• [WHAT YOU SHOULD DO]:
Apart from the pictures, write out all the records exactly.
(Beginning of DATA TO EXAMINE)
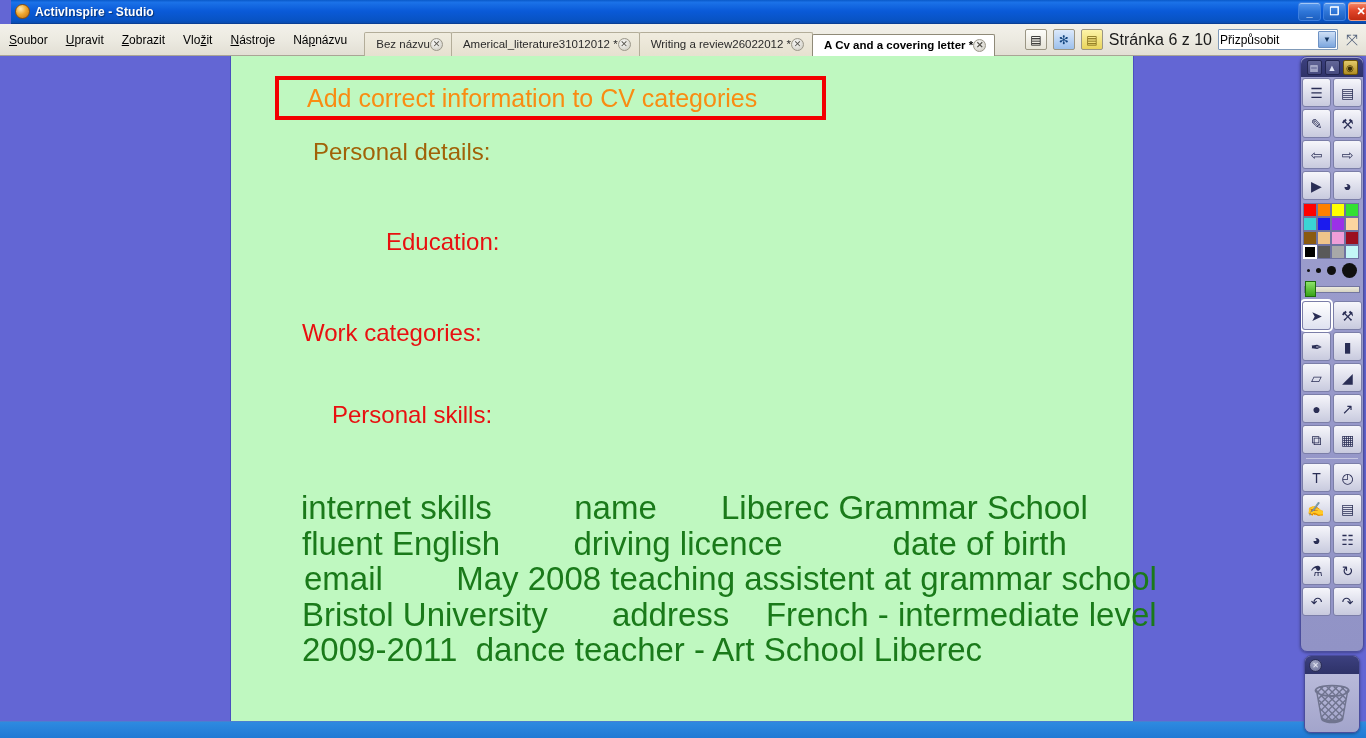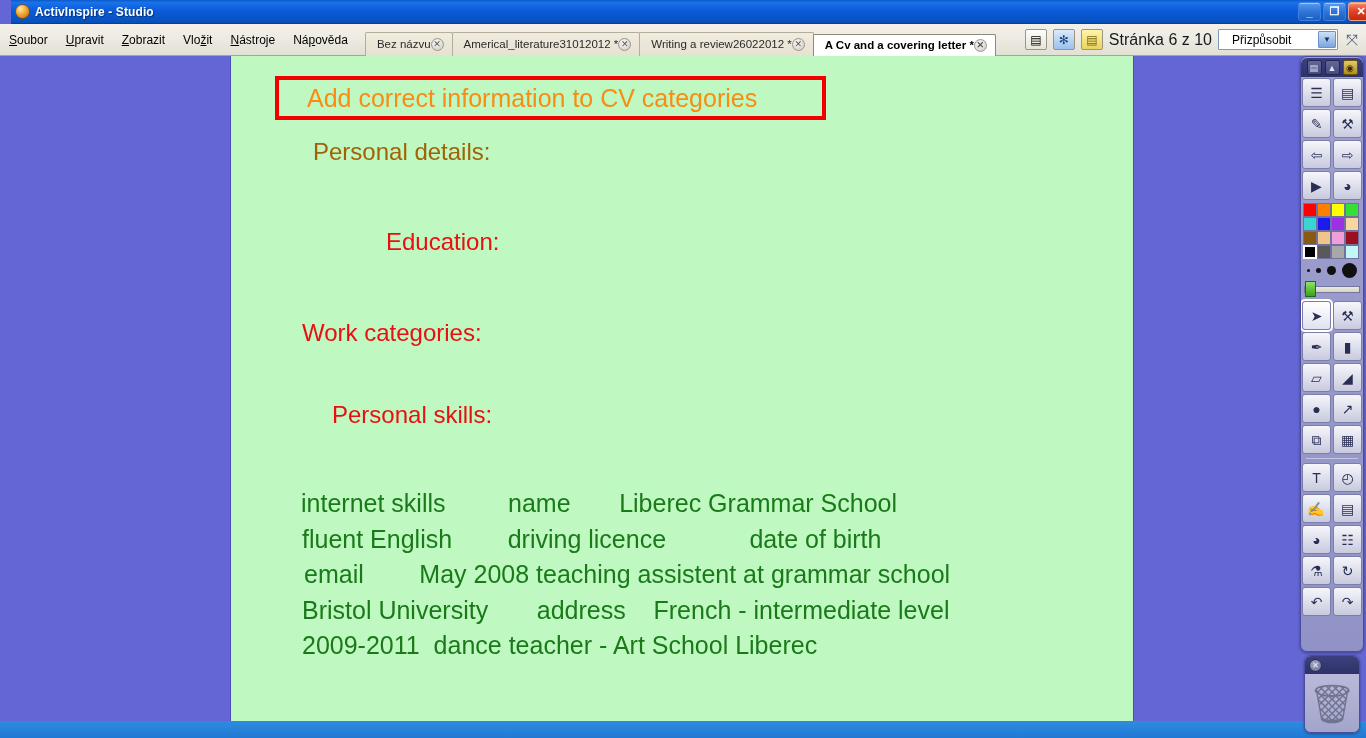--- a/index.html
+++ b/index.html
@@ -84,21 +84,21 @@
     width: 22px; height: 21px; border: 1px solid #9b9684; border-radius: 2px;
     display: flex; align-items: center; justify-content: center;
     background: linear-gradient(180deg,#fdfdfa,#e7e4d8); font-size: 12px;
   }
   .ptool.blue { background: linear-gradient(180deg,#dce9fb,#9cc0ec); color: #12457f; }
   .ptool.note { background: linear-gradient(180deg,#fdf4a8,#e9d45c); color: #7a6310; }
   #pagenum { font-size: 16px; color: #1a1a1a; white-space: nowrap; }
   #zoomsel {
     width: 120px; height: 21px; border: 1px solid #7f99b8;
     background: #fff; font-size: 12px; color: #000;
-    display: flex; align-items: center; padding-left: 13px;
+    display: flex; align-items: center; padding-left: 1px;
     position: relative; border-radius: 1px;
   }
   #zoomsel .arrow {
     position: absolute; right: 1px; top: 1px; width: 18px; height: 17px;
     background: linear-gradient(180deg,#cfe0f6,#7ca6de);
     border: 1px solid #6e92c4; border-radius: 1px;
     display: flex; align-items: center; justify-content: center;
     font-size: 8px; color: #10315c;
   }
   #fitbtn { font-size: 15px; color: #53617a; padding: 0 2px; }
@@ -125,21 +125,21 @@
     border: 4px solid #f20000;
     display: flex; align-items: center; padding-left: 28px;
   }
   #title-text {
     color: #f98c12; font-size: 25px; line-height: 1; white-space: nowrap;
   }
   .cat {
     position: absolute; color: #e81010; font-size: 24px; white-space: nowrap;
   }
   .bank {
-    position: absolute; color: #1a7a1a; font-size: 25px; white-space: nowrap;
+    position: absolute; color: #1a7a1a; font-size: 33px; white-space: nowrap;
   }
 
   
   #toolbar {
     position: absolute; right: 2px; top: 56px; width: 64px; height: 596px;
     background: linear-gradient(180deg,#9fa0cf 0%, #9193c6 100%);
     border: 1px solid #4a4d9e; border-radius: 7px;
     box-shadow: 0 1px 3px rgba(0,0,0,0.35);
     display: flex; flex-direction: column; align-items: center;
     padding-top: 1px; overflow: hidden;
@@ -223,21 +223,21 @@
     <div class="winbtn close">✕</div>
   </div>
 </div>
 
 <div id="menubar">
   <div class="menu-item"><u>S</u><span>oubor</span></div>
   <div class="menu-item"><u>U</u><span>pravit</span></div>
   <div class="menu-item"><u>Z</u><span>obrazit</span></div>
   <div class="menu-item">Vlo<u>ž</u><span>it</span></div>
   <div class="menu-item"><u>N</u><span>ástroje</span></div>
-  <div class="menu-item">Ná<u>p</u><span>ověda</span></div>
+  <div class="menu-item">Ná<u>p</u><span>názvu</span></div>
 
   <div id="tabstrip">
       <div class="tab">
         <span>Bez názvu</span>
         <span class="tab-close">✕</span>
       </div>
       <div class="tab">
         <span>Americal_literature31012012 *</span>
         <span class="tab-close">✕</span>
       </div>

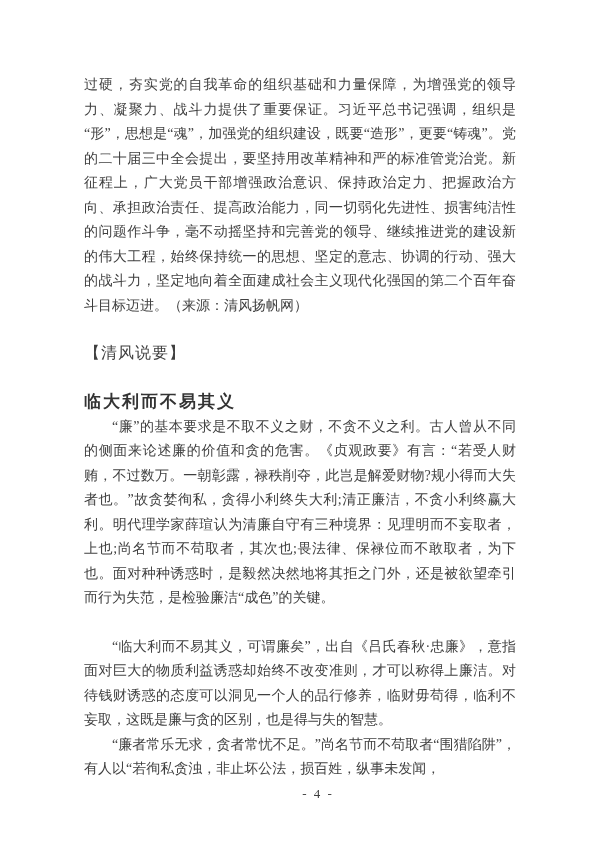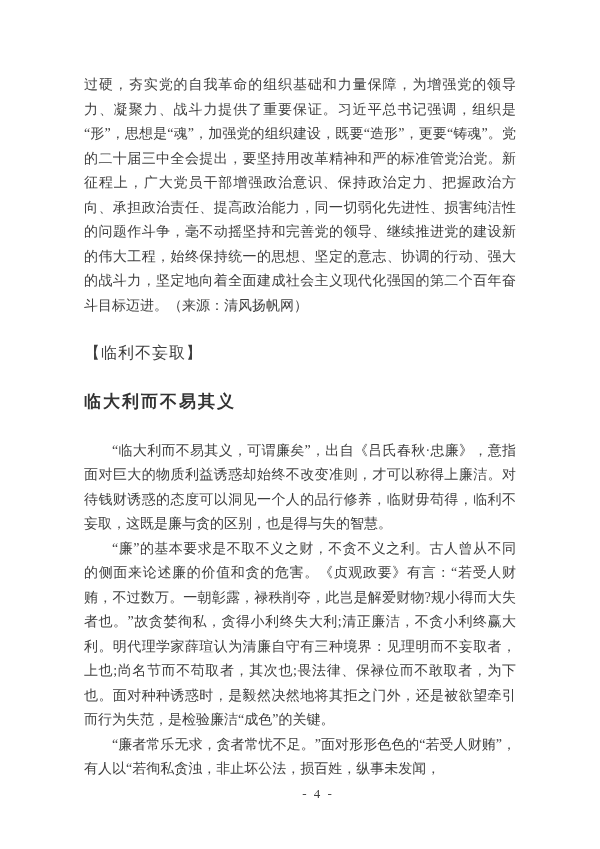--- a/index.html
+++ b/index.html
@@ -67,25 +67,25 @@
     letter-spacing: 2px;
   }
 </style>
 </head>
 <body>
 
 <div class="page">
   <div class="content">
     <p class="body-para para-continued">过硬，夯实党的自我革命的组织基础和力量保障，为增强党的领导力、凝聚力、战斗力提供了重要保证。习近平总书记强调，组织是“形”，思想是“魂”，加强党的组织建设，既要“造形”，更要“铸魂”。党的二十届三中全会提出，要坚持用改革精神和严的标准管党治党。新征程上，广大党员干部增强政治意识、保持政治定力、把握政治方向、承担政治责任、提高政治能力，同一切弱化先进性、损害纯洁性的问题作斗争，毫不动摇坚持和完善党的领导、继续推进党的建设新的伟大工程，始终保持统一的思想、坚定的意志、协调的行动、强大的战斗力，坚定地向着全面建成社会主义现代化强国的第二个百年奋斗目标迈进。（来源：清风扬帆网）</p>
 
-    <p class="section-label">【临利不妄取】</p>
+    <p class="section-label">【清风说要】</p>
 
     <h1 class="article-title">临大利而不易其义</h1>
 
+    <p class="body-para indent">“廉”的基本要求是不取不义之财，不贪不义之利。古人曾从不同的侧面来论述廉的价值和贪的危害。《贞观政要》有言：“若受人财贿，不过数万。一朝彰露，禄秩削夺，此岂是解爱财物?规小得而大失者也。”故贪婪徇私，贪得小利终失大利;清正廉洁，不贪小利终赢大利。明代理学家薛瑄认为清廉自守有三种境界：见理明而不妄取者，上也;尚名节而不苟取者，其次也;畏法律、保禄位而不敢取者，为下也。面对种种诱惑时，是毅然决然地将其拒之门外，还是被欲望牵引而行为失范，是检验廉洁“成色”的关键。</p>
+
     <p class="body-para indent first-after-title">“临大利而不易其义，可谓廉矣”，出自《吕氏春秋·忠廉》，意指面对巨大的物质利益诱惑却始终不改变准则，才可以称得上廉洁。对待钱财诱惑的态度可以洞见一个人的品行修养，临财毋苟得，临利不妄取，这既是廉与贪的区别，也是得与失的智慧。</p>
 
-    <p class="body-para indent">“廉”的基本要求是不取不义之财，不贪不义之利。古人曾从不同的侧面来论述廉的价值和贪的危害。《贞观政要》有言：“若受人财贿，不过数万。一朝彰露，禄秩削夺，此岂是解爱财物?规小得而大失者也。”故贪婪徇私，贪得小利终失大利;清正廉洁，不贪小利终赢大利。明代理学家薛瑄认为清廉自守有三种境界：见理明而不妄取者，上也;尚名节而不苟取者，其次也;畏法律、保禄位而不敢取者，为下也。面对种种诱惑时，是毅然决然地将其拒之门外，还是被欲望牵引而行为失范，是检验廉洁“成色”的关键。</p>
-
-    <p class="body-para indent">“廉者常乐无求，贪者常忧不足。”面对形形色色的“若受人财贿”，有人以“若徇私贪浊，非止坏公法，损百姓，纵事未发闻，</p>
+    <p class="body-para indent">“廉者常乐无求，贪者常忧不足。”尚名节而不苟取者“围猎陷阱”，有人以“若徇私贪浊，非止坏公法，损百姓，纵事未发闻，</p>
   </div>
 
   <div class="footer">- 4 -</div>
 </div>
 
 </body></html>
(End of DATA TO EXAMINE)
• [RESPONSE FOR THIS EXERCISE]:
--- a/index.html
+++ b/index.html
@@ -84,21 +84,21 @@
     width: 22px; height: 21px; border: 1px solid #9b9684; border-radius: 2px;
     display: flex; align-items: center; justify-content: center;
     background: linear-gradient(180deg,#fdfdfa,#e7e4d8); font-size: 12px;
   }
   .ptool.blue { background: linear-gradient(180deg,#dce9fb,#9cc0ec); color: #12457f; }
   .ptool.note { background: linear-gradient(180deg,#fdf4a8,#e9d45c); color: #7a6310; }
   #pagenum { font-size: 16px; color: #1a1a1a; white-space: nowrap; }
   #zoomsel {
     width: 120px; height: 21px; border: 1px solid #7f99b8;
     background: #fff; font-size: 12px; color: #000;
-    display: flex; align-items: center; padding-left: 13px;
+    display: flex; align-items: center; padding-left: 1px;
     position: relative; border-radius: 1px;
   }
   #zoomsel .arrow {
     position: absolute; right: 1px; top: 1px; width: 18px; height: 17px;
     background: linear-gradient(180deg,#cfe0f6,#7ca6de);
     border: 1px solid #6e92c4; border-radius: 1px;
     display: flex; align-items: center; justify-content: center;
     font-size: 8px; color: #10315c;
   }
   #fitbtn { font-size: 15px; color: #53617a; padding: 0 2px; }
@@ -125,21 +125,21 @@
     border: 4px solid #f20000;
     display: flex; align-items: center; padding-left: 28px;
   }
   #title-text {
     color: #f98c12; font-size: 25px; line-height: 1; white-space: nowrap;
   }
   .cat {
     position: absolute; color: #e81010; font-size: 24px; white-space: nowrap;
   }
   .bank {
-    position: absolute; color: #1a7a1a; font-size: 25px; white-space: nowrap;
+    position: absolute; color: #1a7a1a; font-size: 33px; white-space: nowrap;
   }
 
   
   #toolbar {
     position: absolute; right: 2px; top: 56px; width: 64px; height: 596px;
     background: linear-gradient(180deg,#9fa0cf 0%, #9193c6 100%);
     border: 1px solid #4a4d9e; border-radius: 7px;
     box-shadow: 0 1px 3px rgba(0,0,0,0.35);
     display: flex; flex-direction: column; align-items: center;
     padding-top: 1px; overflow: hidden;
@@ -223,21 +223,21 @@
     <div class="winbtn close">✕</div>
   </div>
 </div>
 
 <div id="menubar">
   <div class="menu-item"><u>S</u><span>oubor</span></div>
   <div class="menu-item"><u>U</u><span>pravit</span></div>
   <div class="menu-item"><u>Z</u><span>obrazit</span></div>
   <div class="menu-item">Vlo<u>ž</u><span>it</span></div>
   <div class="menu-item"><u>N</u><span>ástroje</span></div>
-  <div class="menu-item">Ná<u>p</u><span>ověda</span></div>
+  <div class="menu-item">Ná<u>p</u><span>názvu</span></div>
 
   <div id="tabstrip">
       <div class="tab">
         <span>Bez názvu</span>
         <span class="tab-close">✕</span>
       </div>
       <div class="tab">
         <span>Americal_literature31012012 *</span>
         <span class="tab-close">✕</span>
       </div>

--- a/index.html
+++ b/index.html
@@ -67,25 +67,25 @@
     letter-spacing: 2px;
   }
 </style>
 </head>
 <body>
 
 <div class="page">
   <div class="content">
     <p class="body-para para-continued">过硬，夯实党的自我革命的组织基础和力量保障，为增强党的领导力、凝聚力、战斗力提供了重要保证。习近平总书记强调，组织是“形”，思想是“魂”，加强党的组织建设，既要“造形”，更要“铸魂”。党的二十届三中全会提出，要坚持用改革精神和严的标准管党治党。新征程上，广大党员干部增强政治意识、保持政治定力、把握政治方向、承担政治责任、提高政治能力，同一切弱化先进性、损害纯洁性的问题作斗争，毫不动摇坚持和完善党的领导、继续推进党的建设新的伟大工程，始终保持统一的思想、坚定的意志、协调的行动、强大的战斗力，坚定地向着全面建成社会主义现代化强国的第二个百年奋斗目标迈进。（来源：清风扬帆网）</p>
 
-    <p class="section-label">【临利不妄取】</p>
+    <p class="section-label">【清风说要】</p>
 
     <h1 class="article-title">临大利而不易其义</h1>
 
+    <p class="body-para indent">“廉”的基本要求是不取不义之财，不贪不义之利。古人曾从不同的侧面来论述廉的价值和贪的危害。《贞观政要》有言：“若受人财贿，不过数万。一朝彰露，禄秩削夺，此岂是解爱财物?规小得而大失者也。”故贪婪徇私，贪得小利终失大利;清正廉洁，不贪小利终赢大利。明代理学家薛瑄认为清廉自守有三种境界：见理明而不妄取者，上也;尚名节而不苟取者，其次也;畏法律、保禄位而不敢取者，为下也。面对种种诱惑时，是毅然决然地将其拒之门外，还是被欲望牵引而行为失范，是检验廉洁“成色”的关键。</p>
+
     <p class="body-para indent first-after-title">“临大利而不易其义，可谓廉矣”，出自《吕氏春秋·忠廉》，意指面对巨大的物质利益诱惑却始终不改变准则，才可以称得上廉洁。对待钱财诱惑的态度可以洞见一个人的品行修养，临财毋苟得，临利不妄取，这既是廉与贪的区别，也是得与失的智慧。</p>
 
-    <p class="body-para indent">“廉”的基本要求是不取不义之财，不贪不义之利。古人曾从不同的侧面来论述廉的价值和贪的危害。《贞观政要》有言：“若受人财贿，不过数万。一朝彰露，禄秩削夺，此岂是解爱财物?规小得而大失者也。”故贪婪徇私，贪得小利终失大利;清正廉洁，不贪小利终赢大利。明代理学家薛瑄认为清廉自守有三种境界：见理明而不妄取者，上也;尚名节而不苟取者，其次也;畏法律、保禄位而不敢取者，为下也。面对种种诱惑时，是毅然决然地将其拒之门外，还是被欲望牵引而行为失范，是检验廉洁“成色”的关键。</p>
-
-    <p class="body-para indent">“廉者常乐无求，贪者常忧不足。”面对形形色色的“若受人财贿”，有人以“若徇私贪浊，非止坏公法，损百姓，纵事未发闻，</p>
+    <p class="body-para indent">“廉者常乐无求，贪者常忧不足。”尚名节而不苟取者“围猎陷阱”，有人以“若徇私贪浊，非止坏公法，损百姓，纵事未发闻，</p>
   </div>
 
   <div class="footer">- 4 -</div>
 </div>
 
 </body></html>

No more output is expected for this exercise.